Task goal:
The word "VALLE" marks the lines to copy; find all of them in the entries below.

"""

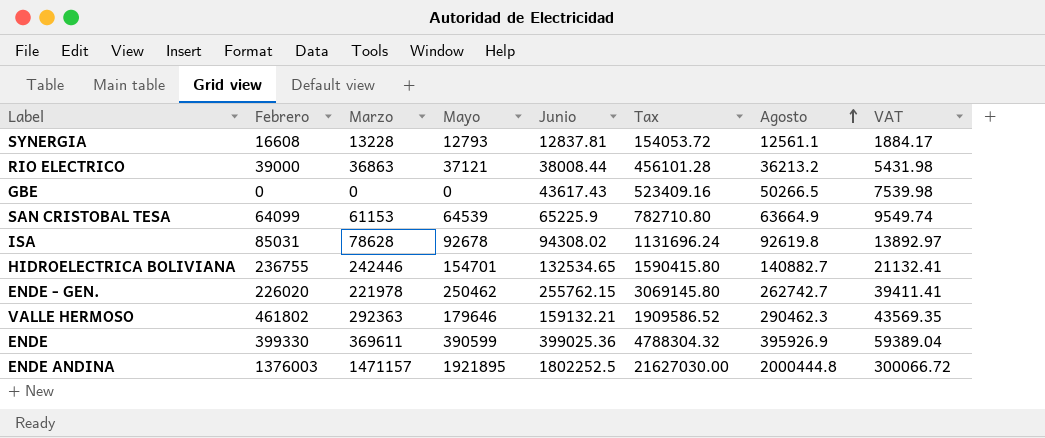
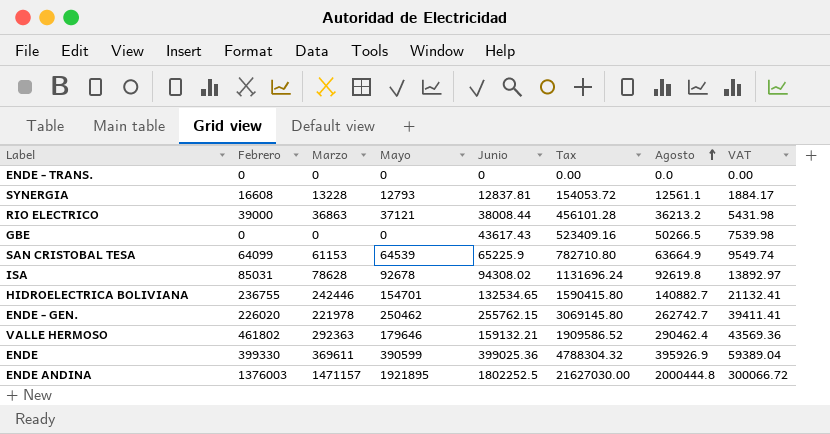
row ENDE - TRANS.: none -> 0 | 0 | 0 | 0 | 0.00 | 0.0 | 0.00
VALLE HERMOSO | Agosto: 290462.3 -> 290462.4
VALLE HERMOSO | VAT: 43569.35 -> 43569.36

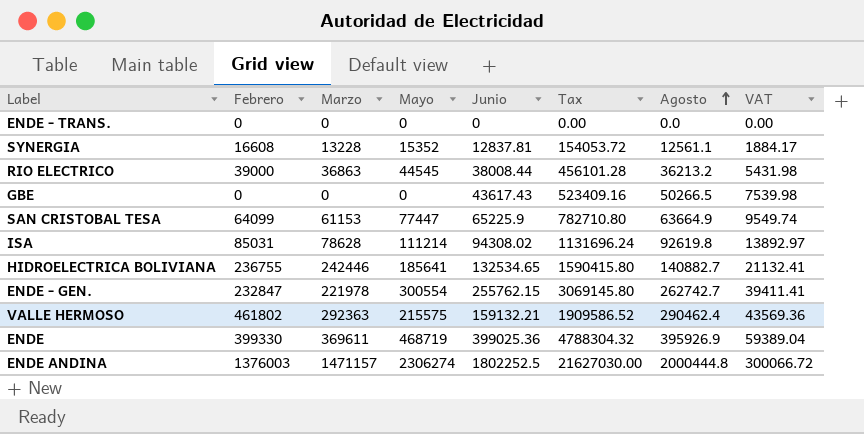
SYNERGIA | Mayo: 12793 -> 15352
RIO ELECTRICO | Mayo: 37121 -> 44545
SAN CRISTOBAL TESA | Mayo: 64539 -> 77447
ISA | Mayo: 92678 -> 111214
HIDROELECTRICA BOLIVIANA | Mayo: 154701 -> 185641
ENDE - GEN. | Febrero: 226020 -> 232847
ENDE - GEN. | Mayo: 250462 -> 300554
VALLE HERMOSO | Mayo: 179646 -> 215575
ENDE | Mayo: 390599 -> 468719
ENDE ANDINA | Mayo: 1921895 -> 2306274

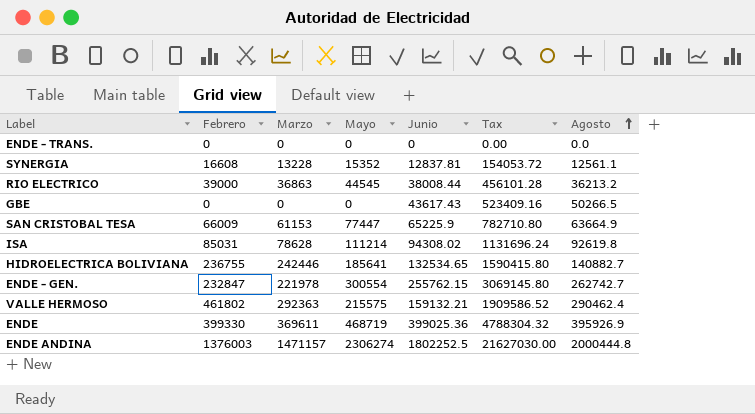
column VAT | formula: [Agosto] * 0.15 -> none
SAN CRISTOBAL TESA | Febrero: 64099 -> 66009

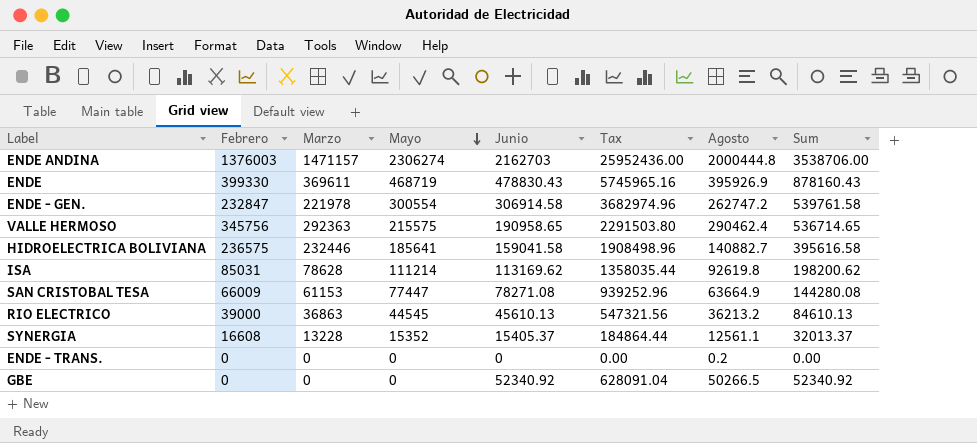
row order: Agosto ascending -> Mayo descending
column Sum | formula: none -> [Febrero] + [Junio]
ENDE ANDINA | Junio: 1802252.5 -> 2162703
ENDE ANDINA | Tax: 21627030.00 -> 25952436.00
ENDE | Junio: 399025.36 -> 478830.43
ENDE | Tax: 4788304.32 -> 5745965.16
ENDE - GEN. | Junio: 255762.15 -> 306914.58
ENDE - GEN. | Tax: 3069145.80 -> 3682974.96
ENDE - GEN. | Agosto: 262742.7 -> 262747.2
VALLE HERMOSO | Febrero: 461802 -> 345756
VALLE HERMOSO | Junio: 159132.21 -> 190958.65
VALLE HERMOSO | Tax: 1909586.52 -> 2291503.80
HIDROELECTRICA BOLIVIANA | Febrero: 236755 -> 236575
HIDROELECTRICA BOLIVIANA | Marzo: 242446 -> 232446
HIDROELECTRICA BOLIVIANA | Junio: 132534.65 -> 159041.58
HIDROELECTRICA BOLIVIANA | Tax: 1590415.80 -> 1908498.96
ISA | Junio: 94308.02 -> 113169.62
ISA | Tax: 1131696.24 -> 1358035.44
SAN CRISTOBAL TESA | Junio: 65225.9 -> 78271.08
SAN CRISTOBAL TESA | Tax: 782710.80 -> 939252.96
RIO ELECTRICO | Junio: 38008.44 -> 45610.13
RIO ELECTRICO | Tax: 456101.28 -> 547321.56
SYNERGIA | Junio: 12837.81 -> 15405.37
SYNERGIA | Tax: 154053.72 -> 184864.44
ENDE - TRANS. | Agosto: 0.0 -> 0.2
GBE | Junio: 43617.43 -> 52340.92
GBE | Tax: 523409.16 -> 628091.04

"""

Answer for the task:
VALLE HERMOSO | Agosto: 290462.3 -> 290462.4
VALLE HERMOSO | VAT: 43569.35 -> 43569.36
VALLE HERMOSO | Mayo: 179646 -> 215575
VALLE HERMOSO | Febrero: 461802 -> 345756
VALLE HERMOSO | Junio: 159132.21 -> 190958.65
VALLE HERMOSO | Tax: 1909586.52 -> 2291503.80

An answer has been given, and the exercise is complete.